Lori Vermeulen, Stockton's provost and vice president for academic affairs, said Thursday in a letter to the campus community that the bust's removal was temporary, and that there are plans to incorporate it in an exhibit that will show Richard Stockton's role from a more historical perspective.

Dylan Perry, a senior from Upper Township, Cape May County, told the Press the removal of the bust struck him as "an overreaction."

"The real problem in our nation is not statues of historical figures," Perry said. "Rather, the problem is that we have people in our nation with hate in their hearts. I understand we are in a PC era, but removing statues will not change things. Rather, addressing the feelings that caused those statues to be removed would be a good plan going forward."
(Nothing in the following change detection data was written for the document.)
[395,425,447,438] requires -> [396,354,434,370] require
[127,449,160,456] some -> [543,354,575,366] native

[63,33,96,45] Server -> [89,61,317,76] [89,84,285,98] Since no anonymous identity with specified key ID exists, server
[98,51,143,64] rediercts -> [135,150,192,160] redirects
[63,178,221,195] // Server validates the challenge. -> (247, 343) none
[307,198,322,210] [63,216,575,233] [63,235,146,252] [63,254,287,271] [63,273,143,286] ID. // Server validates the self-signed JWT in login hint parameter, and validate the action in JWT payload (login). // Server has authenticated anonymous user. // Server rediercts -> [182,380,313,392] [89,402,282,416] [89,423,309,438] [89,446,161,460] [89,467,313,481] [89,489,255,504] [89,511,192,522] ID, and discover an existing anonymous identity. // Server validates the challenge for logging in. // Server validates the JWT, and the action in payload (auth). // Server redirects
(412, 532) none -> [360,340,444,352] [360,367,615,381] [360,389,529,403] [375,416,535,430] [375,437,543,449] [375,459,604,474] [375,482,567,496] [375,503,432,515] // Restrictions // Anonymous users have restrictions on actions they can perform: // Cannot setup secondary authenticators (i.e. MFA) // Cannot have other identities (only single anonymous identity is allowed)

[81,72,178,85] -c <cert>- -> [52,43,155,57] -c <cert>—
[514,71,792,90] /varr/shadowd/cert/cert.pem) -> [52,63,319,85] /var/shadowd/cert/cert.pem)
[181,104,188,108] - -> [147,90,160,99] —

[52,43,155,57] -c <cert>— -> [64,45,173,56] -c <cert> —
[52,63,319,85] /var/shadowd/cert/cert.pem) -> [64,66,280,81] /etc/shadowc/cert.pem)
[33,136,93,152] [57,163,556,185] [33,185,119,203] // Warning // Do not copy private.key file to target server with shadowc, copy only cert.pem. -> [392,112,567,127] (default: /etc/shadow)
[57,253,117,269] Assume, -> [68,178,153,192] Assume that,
The university opened in 1971 and was named after Stockton, a  New Jersey delegate to the Second Continental Congress who also  served as a trustee of what is now known as Princeton University.

Like a number of signers of the Declaration, including Thomas Jefferson, he owned slaves.

In November 1776, while on a mission for the Second Continental Congress, he was captured by the British and held on a prison ship in New York, where cruel conditions led to the deaths of about 12,000 inmates. Released on parole in February 1777 after renouncing politics to gain his freedom, Stockton never fully recovered from his prison ordeal. He died of cancer in 1781.